--- START ---

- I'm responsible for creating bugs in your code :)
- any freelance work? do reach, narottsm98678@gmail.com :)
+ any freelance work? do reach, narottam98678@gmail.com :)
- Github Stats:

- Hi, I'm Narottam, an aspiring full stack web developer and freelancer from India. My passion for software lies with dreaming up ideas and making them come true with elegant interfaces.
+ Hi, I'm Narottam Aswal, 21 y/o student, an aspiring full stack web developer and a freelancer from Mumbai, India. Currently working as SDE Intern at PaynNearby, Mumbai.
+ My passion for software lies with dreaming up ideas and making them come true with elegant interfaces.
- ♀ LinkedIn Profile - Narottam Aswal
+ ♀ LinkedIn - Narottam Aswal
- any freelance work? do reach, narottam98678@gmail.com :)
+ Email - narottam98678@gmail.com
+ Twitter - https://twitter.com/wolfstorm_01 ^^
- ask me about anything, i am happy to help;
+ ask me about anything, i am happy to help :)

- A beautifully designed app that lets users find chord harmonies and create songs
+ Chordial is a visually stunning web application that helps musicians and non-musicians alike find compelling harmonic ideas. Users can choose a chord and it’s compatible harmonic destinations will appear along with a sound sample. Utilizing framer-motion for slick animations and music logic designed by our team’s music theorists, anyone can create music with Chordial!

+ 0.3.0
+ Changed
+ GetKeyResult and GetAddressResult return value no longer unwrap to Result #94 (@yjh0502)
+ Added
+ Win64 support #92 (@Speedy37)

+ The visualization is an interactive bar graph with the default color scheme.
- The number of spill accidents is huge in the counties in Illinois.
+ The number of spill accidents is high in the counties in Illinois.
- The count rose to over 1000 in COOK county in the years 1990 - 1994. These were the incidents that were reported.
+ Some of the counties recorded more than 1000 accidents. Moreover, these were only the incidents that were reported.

--- END ---

### To do
Every line above should be retyped exactly as given.

### Worked solution
- I'm responsible for creating bugs in your code :)
- any freelance work? do reach, narottsm98678@gmail.com :)
+ any freelance work? do reach, narottam98678@gmail.com :)
- Github Stats:

- Hi, I'm Narottam, an aspiring full stack web developer and freelancer from India. My passion for software lies with dreaming up ideas and making them come true with elegant interfaces.
+ Hi, I'm Narottam Aswal, 21 y/o student, an aspiring full stack web developer and a freelancer from Mumbai, India. Currently working as SDE Intern at PaynNearby, Mumbai.
+ My passion for software lies with dreaming up ideas and making them come true with elegant interfaces.
- ♀ LinkedIn Profile - Narottam Aswal
+ ♀ LinkedIn - Narottam Aswal
- any freelance work? do reach, narottam98678@gmail.com :)
+ Email - narottam98678@gmail.com
+ Twitter - https://twitter.com/wolfstorm_01 ^^
- ask me about anything, i am happy to help;
+ ask me about anything, i am happy to help :)

- A beautifully designed app that lets users find chord harmonies and create songs
+ Chordial is a visually stunning web application that helps musicians and non-musicians alike find compelling harmonic ideas. Users can choose a chord and it’s compatible harmonic destinations will appear along with a sound sample. Utilizing framer-motion for slick animations and music logic designed by our team’s music theorists, anyone can create music with Chordial!

+ 0.3.0
+ Changed
+ GetKeyResult and GetAddressResult return value no longer unwrap to Result #94 (@yjh0502)
+ Added
+ Win64 support #92 (@Speedy37)

+ The visualization is an interactive bar graph with the default color scheme.
- The number of spill accidents is huge in the counties in Illinois.
+ The number of spill accidents is high in the counties in Illinois.
- The count rose to over 1000 in COOK county in the years 1990 - 1994. These were the incidents that were reported.
+ Some of the counties recorded more than 1000 accidents. Moreover, these were only the incidents that were reported.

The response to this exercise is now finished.